Doch zu seiner Verwunderung geschah rein gar nichts.

Angestachelt von seiner eigenen Tollkühnheit und mit der Mut des Furchtlosen wiederholte er diese Geste, spürte die weiche Textur ihrer Haut unter seiner Fingerkuppe.

Vermutlich hatte sie von einem Schlafmittel Gebrauch gemacht, denn sonst hätte seine Berührung sie garantiert geweckt. Also setzte sich Henry auf die Kante ihres Bettes und strich Catherine sanft das Haar aus ihrem Gesicht. Er liebte ihr Haar. Das hatte er schon immer getan.
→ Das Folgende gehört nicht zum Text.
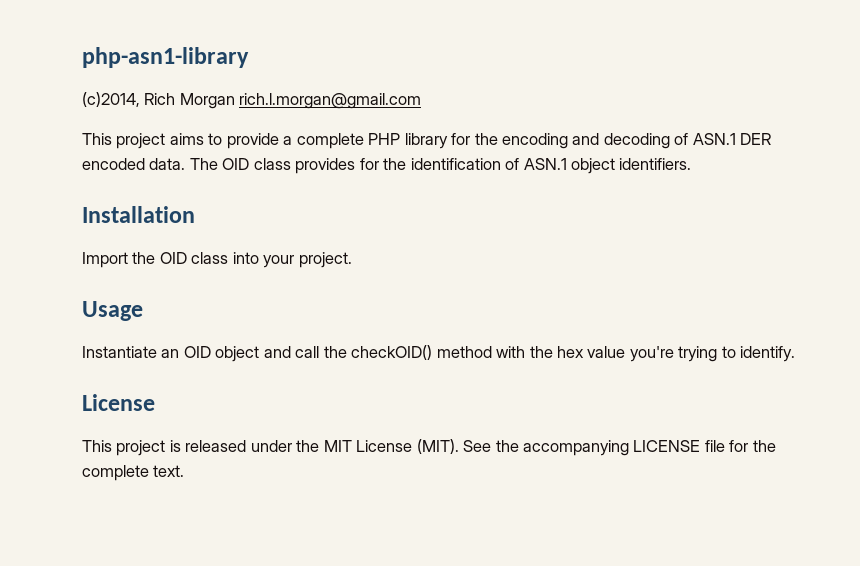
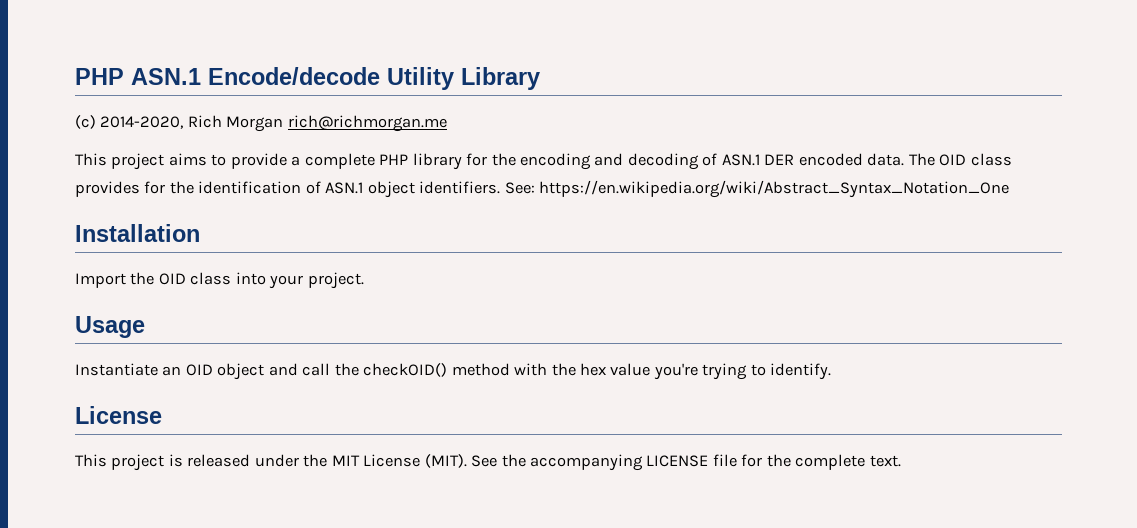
[82,47,249,68] [82,92,140,107] php-asn1-library // (c)2014, -> [75,67,540,90] [75,115,184,129] PHP ASN.1 Encode/decode Utility Library // (c) 2014-2020,
[239,93,422,109] rich.l.morgan@gmail.com -> [287,115,447,132] rich@richmorgan.me
(692, 164) none -> [504,180,1010,198] See: https://en.wikipedia.org/wiki/Abstract_Syntax_Notation_One

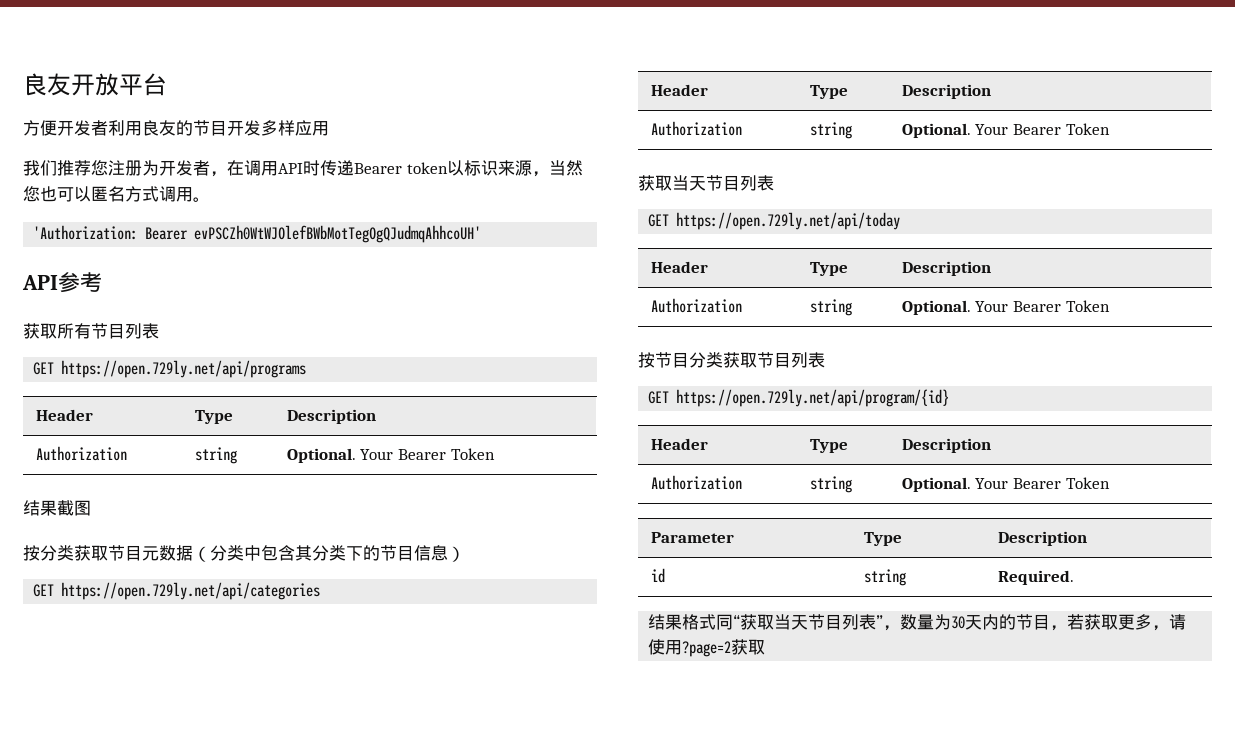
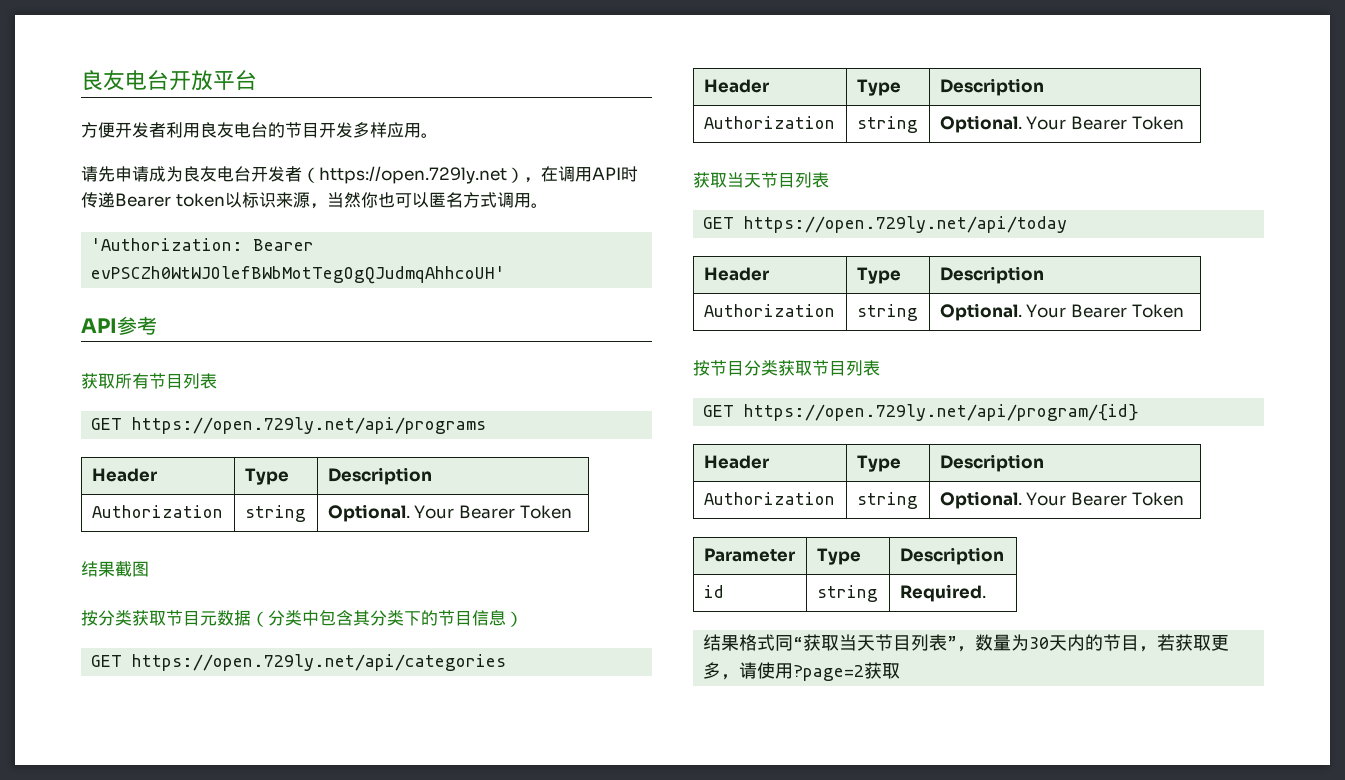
[23,73,71,96] 良友 -> [81,70,169,91] 良友电台
(176, 128) none -> [234,122,268,138] 电台
[23,160,210,176] // 我们推荐您注册为开发者 -> [421,133,438,138] [81,166,524,184] 。 // 请先申请成为良友电台开发者（https://open.729ly.net）
[23,186,40,202] 您 -> [360,192,378,208] 你

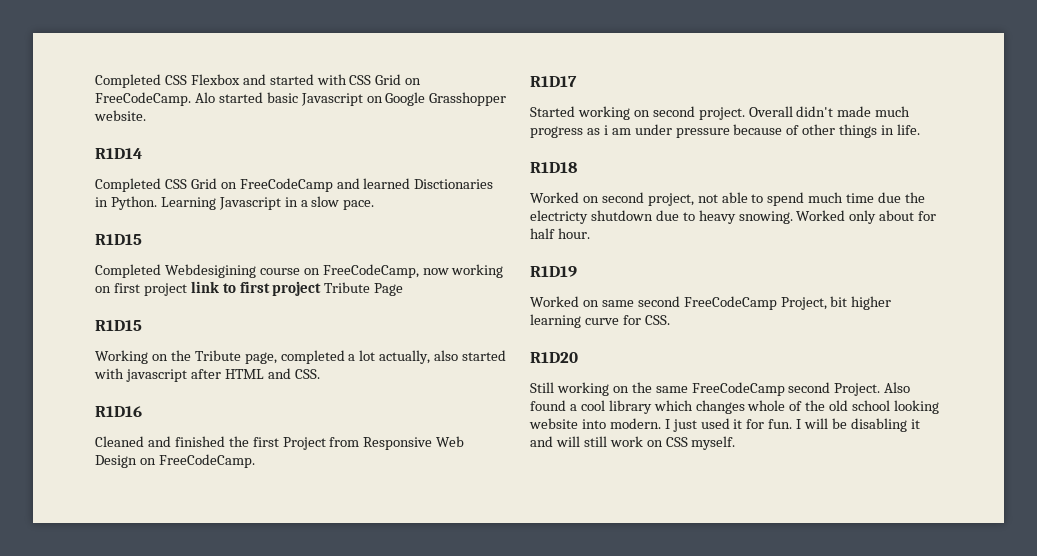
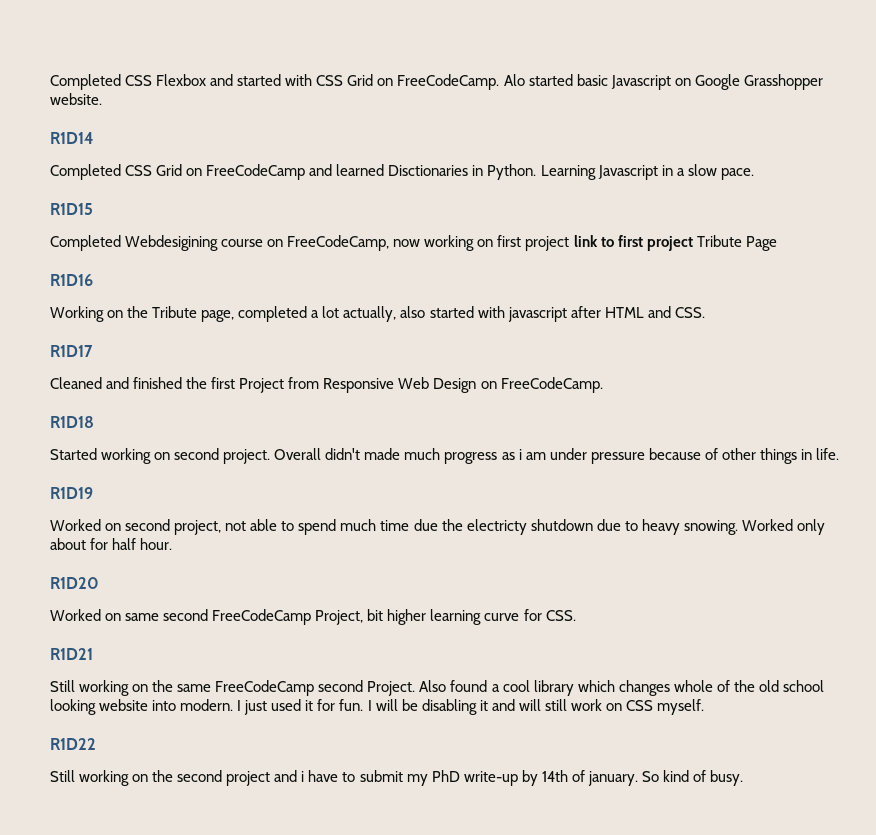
[95,320,142,331] R1D15 -> [50,274,93,286] R1D16
[95,406,142,417] R1D16 -> [50,345,93,357] R1D17
[530,76,577,87] R1D17 -> [50,416,94,428] R1D18
[530,162,577,173] R1D18 -> [50,487,93,499] R1D19
[530,266,577,277] R1D19 -> [50,577,99,589] R1D20
[530,352,578,363] R1D20 -> [50,648,93,660] R1D21
(736, 443) none -> [50,738,96,750] [50,770,744,786] // R1D22 // Still working on the second project and i have to submit my PhD write-up by 14th of january. So kind of busy.

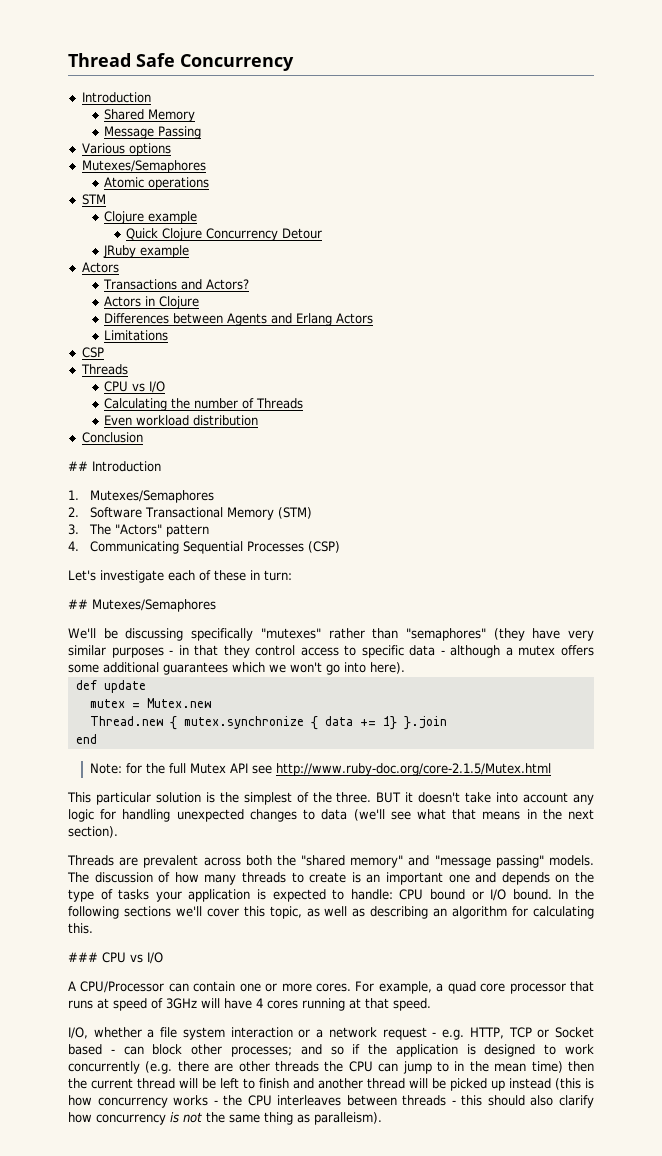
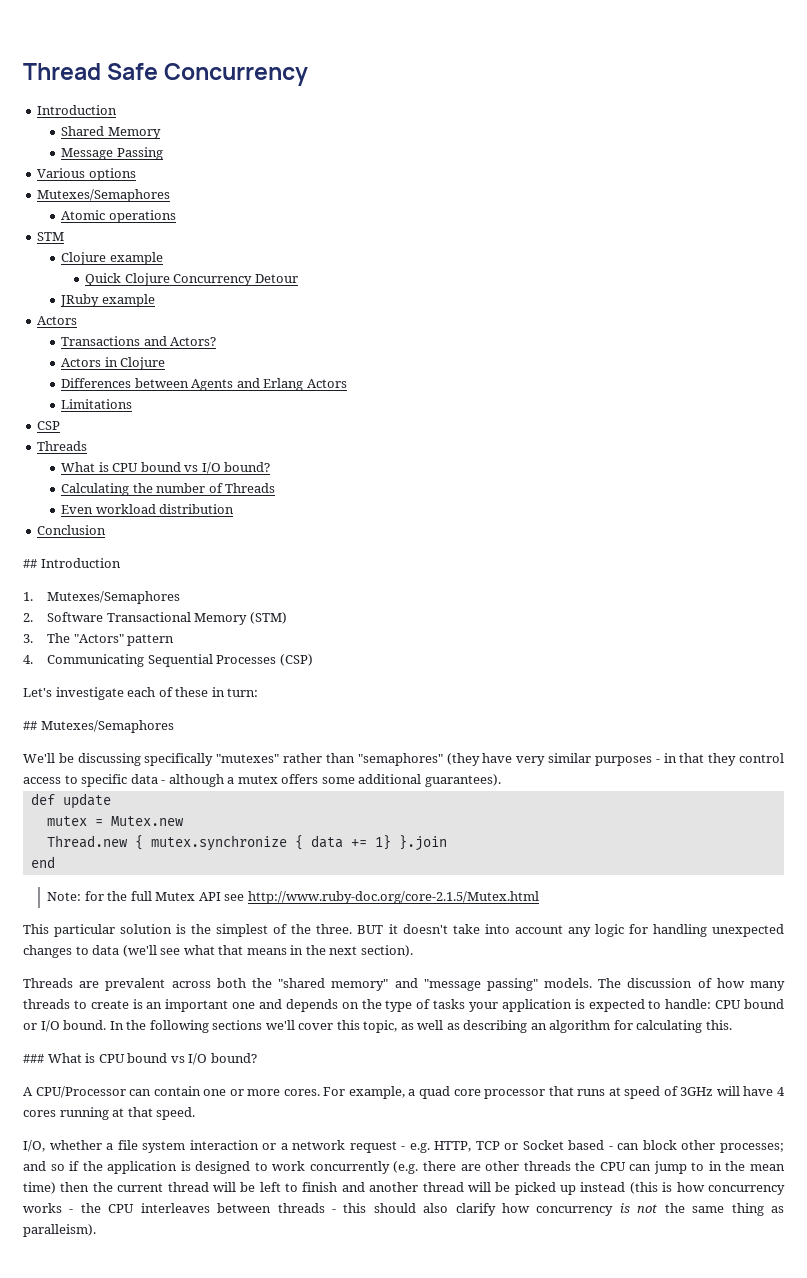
[103,381,165,393] CPU vs I/O -> [61,462,271,474] What is CPU bound vs I/O bound?
[163,662,405,675] guarantees which we won't go into here). -> [424,774,501,787] guarantees).
[102,952,163,964] CPU vs I/O -> [47,1053,257,1065] What is CPU bound vs I/O bound?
Schon seit dem Augenblick, als sie ihn bei ihrer ersten Begegnung scheu unter ihren langen Wimpern heraus angesehen und nervös eine lange, rotblonde Locke zurück gestrichen hatte.

Als Henry sich weiter zu ihr herab beugte, stieg ihm der vertraute Duft von Vanille und Kirschlüten in die Nase, woraufhin er genießerisch seine Augen schloss.

Es hatte Zeiten gegeben, da hatte er ohne sie an seiner Seite nicht einschlafen können. Zeiten, in denen ihr unverkennbarer Geruch all seine Sinne zugleich angesprochen hatte. Zeiten, in denen sie glücklich gewesen waren. Glücklich und verliebt.
Und plötzlich sehnte er sich danach, sich einfach nur neben sie zu legen, weiterhin ihren Duft in sich einzusaugen und endlich Ruhe zu finden. Eine Ruhe, die er in seinen eigenen Gemächern gegenwärtig nicht finden konnte.

Henry ertappte sich dabei, wie sein Blick auf die leere Seite des Bettes wanderte.
Warum eigentlich nicht?

Catherine schlief tief und fest und würde sicherlich auch durch seine Anwesenheit in ihrem Bett nicht aufwachen, solange er genügen Abstand wahrte und sich gleich zu Tagesanbruch davon stahl. Sie würde von seinem nächtlichen Besuch nicht einmal etwas mitbekommen.

Er kämpfte einige Sekunden mit sich, ehe er über sein schlafendes Weib stieg und es sich in ihrem Bett bequem machte.
Ihr süßer Duft hüllte ihn sogleich ein und es dauerte nicht lange, ehe der König Frankreichs im Bett seiner Gemahlin seinen lange ersehnten Schlaf fand.